Some of the queries I enter into the GPT-3 playground are just for the purpose of having information synthesized and answered immediately in a simple way:
Others are more driven by curiosity:
Regardless, what I just find so fascinating is that I’ve been using GPT-3 more and more often as a search engine alternative. Especially when I have a broad question, need information synthesized, or am looking for a simple explanation - things I feel I can no longer get answered through Google search.
Comparing GPT-3 Completions to Google Search Results
Here is a comparison of some of my most recent personal Google Search queries and their respective responses, I’ve included the GPT-3 responses too:
“what makes artists choose some art over others”
“what does it mean to be histrionic”
“cats love boxes / why do cats love boxes”
In fairness, here’s some of my searches I have omitted which I only looked up on Google:
weather (local area)
looking up email/social profile of a contact
“fire emoji”
“how to join 2 clips in [adobe] premiere [pro]”
looking up restaurant names (actually trying to find their hours of operation)
“tesa® Powerstrips Large”
“share apps between apple accounts”
“how to clean water heater drain”
“intelligence is a gift to be used for the good of mankind”
“kanye west and pharrell at funeral”
“time present and time past eliot”
Why use GPT-3 over Google Search?
Between the two results services, while the responses may be far more simplified for broad questions, I would still prefer the GPT-3 responses and say that they are a breath of fresh air.
Comparing the cognitive load of a google search results page to a simple plain-text answer from GPT-3’s Davinci engine is such a huge difference. I definitely prefer having the information synthesized and explained to me in simple terms. I love that I don’t have to click and review many different links (which are themselves distracting) before getting to a crisp, mental summary understanding like this.

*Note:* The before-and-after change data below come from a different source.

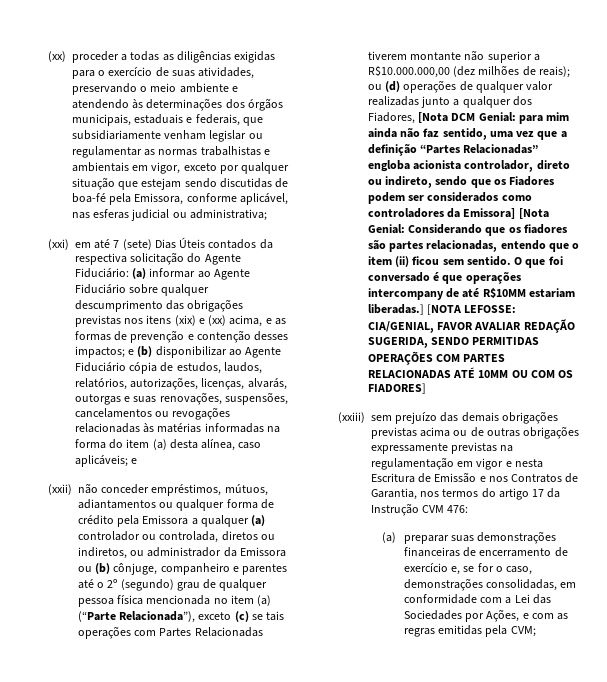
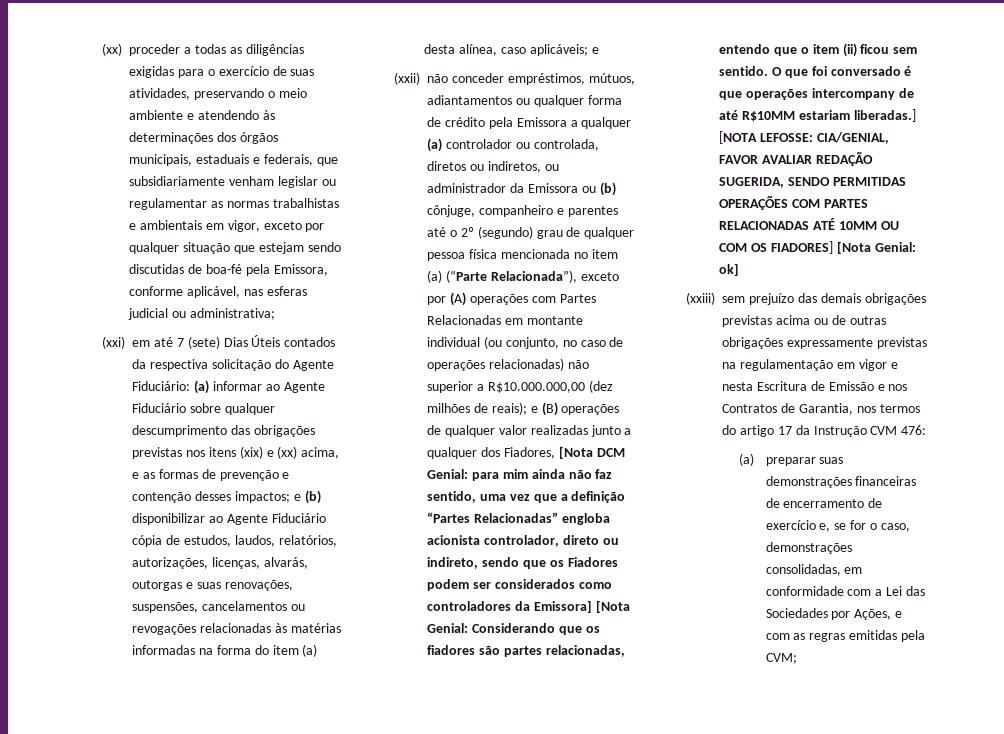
- (xxii) não conceder empréstimos, mútuos, adiantamentos ou qualquer forma de crédito pela Emissora a qualquer (a) controlador ou controlada, diretos ou indiretos, ou administrador da Emissora ou (b) cônjuge, companheiro e parentes até o 2º (segundo) grau de qualquer pessoa física mencionada no item (a) (“Parte Relacionada”), exceto (c) se tais operações com Partes Relacionadas tiverem montante não superior a R$10.000.000,00 (dez milhões de reais);
+ (xxii) não conceder empréstimos, mútuos, adiantamentos ou qualquer forma de crédito pela Emissora a qualquer (a) controlador ou controlada, diretos ou indiretos, ou administrador da Emissora ou (b) cônjuge, companheiro e parentes até o 2º (segundo) grau de qualquer pessoa física mencionada no item (a) (“Parte Relacionada”), exceto por (A) operações com Partes Relacionadas em montante individual (ou conjunto, no caso de operações relacionadas) não superior a R$10.000.000,00 (dez milhões de reais);
- ou (d) operações de qualquer valor realizadas junto a qualquer dos Fiadores, [Nota DCM Genial:
+ e (B) operações de qualquer valor realizadas junto a qualquer dos Fiadores, [Nota DCM Genial:
- [NOTA LEFOSSE: CIA/GENIAL, FAVOR AVALIAR REDAÇÃO SUGERIDA, SENDO PERMITIDAS OPERAÇÕES COM PARTES RELACIONADAS ATÉ 10MM OU COM OS FIADORES]
+ [NOTA LEFOSSE: CIA/GENIAL, FAVOR AVALIAR REDAÇÃO SUGERIDA, SENDO PERMITIDAS OPERAÇÕES COM PARTES RELACIONADAS ATÉ 10MM OU COM OS FIADORES] [Nota Genial: ok]

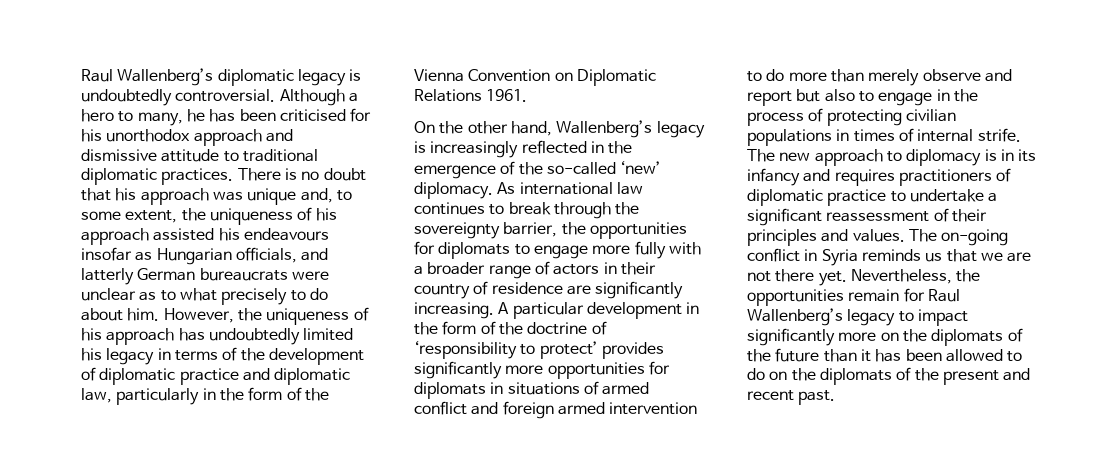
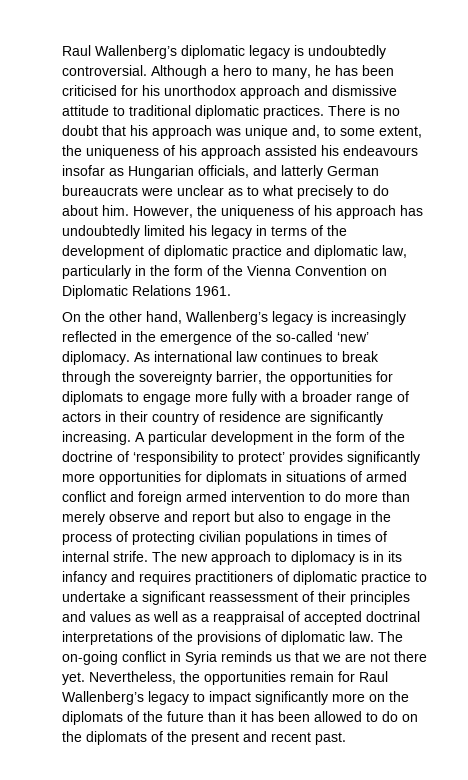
- The new approach to diplomacy is in its infancy and requires practitioners of diplomatic practice to undertake a significant reassessment of their principles and values.
+ The new approach to diplomacy is in its infancy and requires practitioners of diplomatic practice to undertake a significant reassessment of their principles and values as well as a reappraisal of accepted doctrinal interpretations of the provisions of diplomatic law.

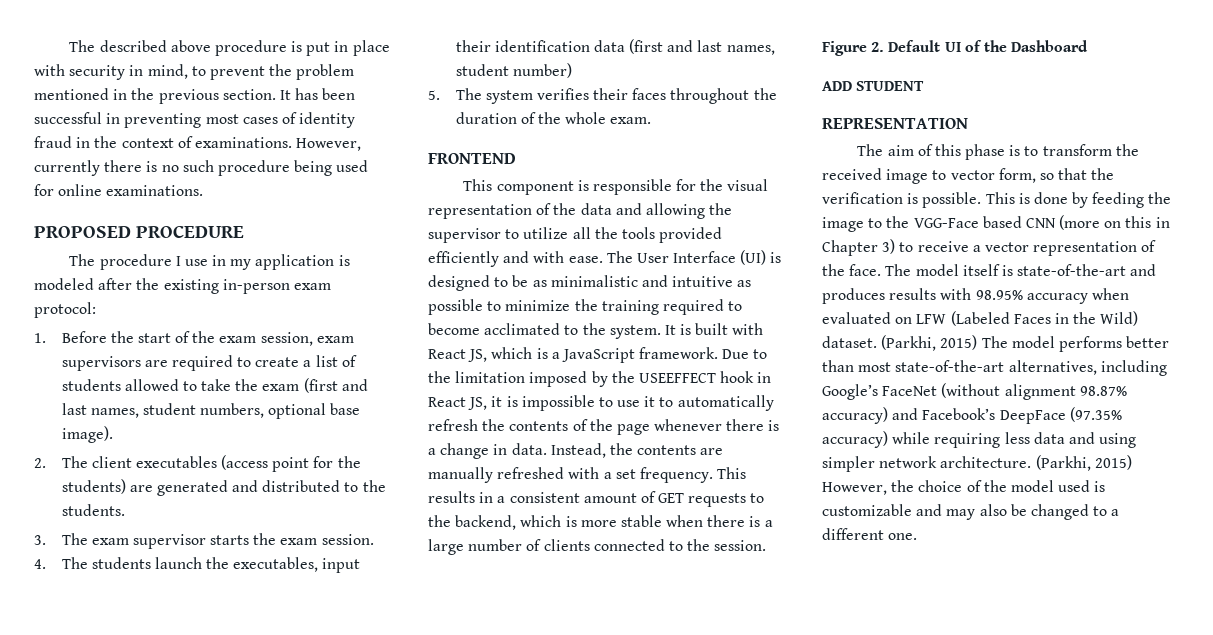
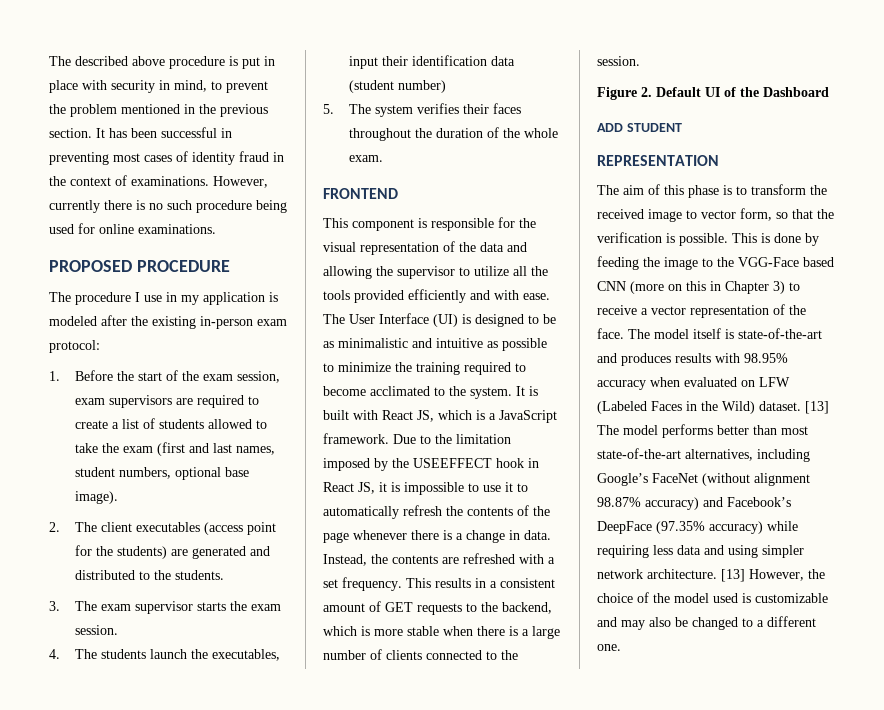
- 4. The students launch the executables, input their identification data (first and last names, student number)
+ 4. The students launch the executables, input their identification data (student number)
- Instead, the contents are manually refreshed with a set frequency.
+ Instead, the contents are refreshed with a set frequency.
- (Parkhi, 2015) The model performs better than most state-of-the-art alternatives, including Google’s FaceNet (without alignment 98.87% accuracy) and Facebook’s DeepFace (97.35% accuracy) while requiring less data and using simpler network architecture.
+ [13] The model performs better than most state-of-the-art alternatives, including Google’s FaceNet (without alignment 98.87% accuracy) and Facebook’s DeepFace (97.35% accuracy) while requiring less data and using simpler network architecture.
- (Parkhi, 2015) However, the choice of the model used is customizable and may also be changed to a different one.
+ [13] However, the choice of the model used is customizable and may also be changed to a different one.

In the past, while Google did incorporate snippets at the top of a results page to answer specific user queries directly … they were actually excerpts from web pages. They were not the kinds of summaries that GPT-3 is synthesizing and rewording on your behalf … saving you so much time and mental work. Since Google search doesn't generate its own content, its responses are limited to ranking the things others have said. I think this approach seriously limits the actual answers people may get back, which could have been answered in a more direct, nuanced, and personalized way, better matching the user’s original search query intent.
Also, I think I’m just a curious person. I have so many questions and areas I’m interested in. I feel like GPT-3 helps me better explore these curiosities as an aid but also as a navigation agent by compressing the vast amount of information that is truly out there in a crisp and human-friendly way.
PageRank Results Listings Page vs. LLM Plain Text Completions
With Google Search, I feel like I’m just looking at an old paradigm. This feel likes an older technology where the onus was on the user to browse various links over many keyword searches, synthesize the information, compare multiple perspectives, summarize all of this in their own heads, and try to make some kind of assessment of their own.
The future feels a lot more like many steps in this process have already been completed for you through language models, liberating you to apply that compressed knowledge understanding how you see fit. You could continue with your day or do more with this information, such as ask follow up questions, brainstorm ideas, or explore the topic in new or deeper ways.
My understanding is that Google, of course, has large language models of their own, but applying them safely globally across Google web search would be a huge technical endeavour. At the same time, I believe this new paradigm of plain-text responses, the kind GPT-3 offers, could rock the boat too much with their core advertising business model which depends on the user spending at least some amount of time on the search results page, across various search queries.
GPT-3 is very far from perfect
I wouldn’t be surprised if OpenAI itself would not advocate for using GPT-3 as a web search engine alternative. GPT-3 has serious safety risks, makes up information, says offensive things, and so much more. Even now, I have to carefully review GPT-3’s answers to my questions very thoroughly, go with my gut about what seems true, and sometimes cross reference GPT-3’s completion answer with Google search results. Believe me, I am aware that this defeats the purpose of using GPT-3 as a Google search alternative, but it is what it is.
Google Search is still a part of my everyday life
It goes without saying, Google Search is still an essential part of my daily information retrieval toolkit, however, nowadays, I would say it serves specific buckets of my daily search volume where I feel it’s a stronger choice.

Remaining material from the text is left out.